[TASK REQUIREMENTS] The entire listing below must be written out word for word.

-- Opening Marker --

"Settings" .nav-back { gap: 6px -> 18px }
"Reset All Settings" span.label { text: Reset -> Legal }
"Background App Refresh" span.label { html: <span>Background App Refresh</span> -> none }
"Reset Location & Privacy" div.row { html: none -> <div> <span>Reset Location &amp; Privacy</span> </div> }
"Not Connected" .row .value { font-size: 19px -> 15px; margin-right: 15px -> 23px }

-- Closing Marker --

[WRITTEN RESPONSE]
"Settings" .nav-back { gap: 6px -> 18px }
"Reset All Settings" span.label { text: Reset -> Legal }
"Background App Refresh" span.label { html: <span>Background App Refresh</span> -> none }
"Reset Location & Privacy" div.row { html: none -> <div> <span>Reset Location &amp; Privacy</span> </div> }
"Not Connected" .row .value { font-size: 19px -> 15px; margin-right: 15px -> 23px }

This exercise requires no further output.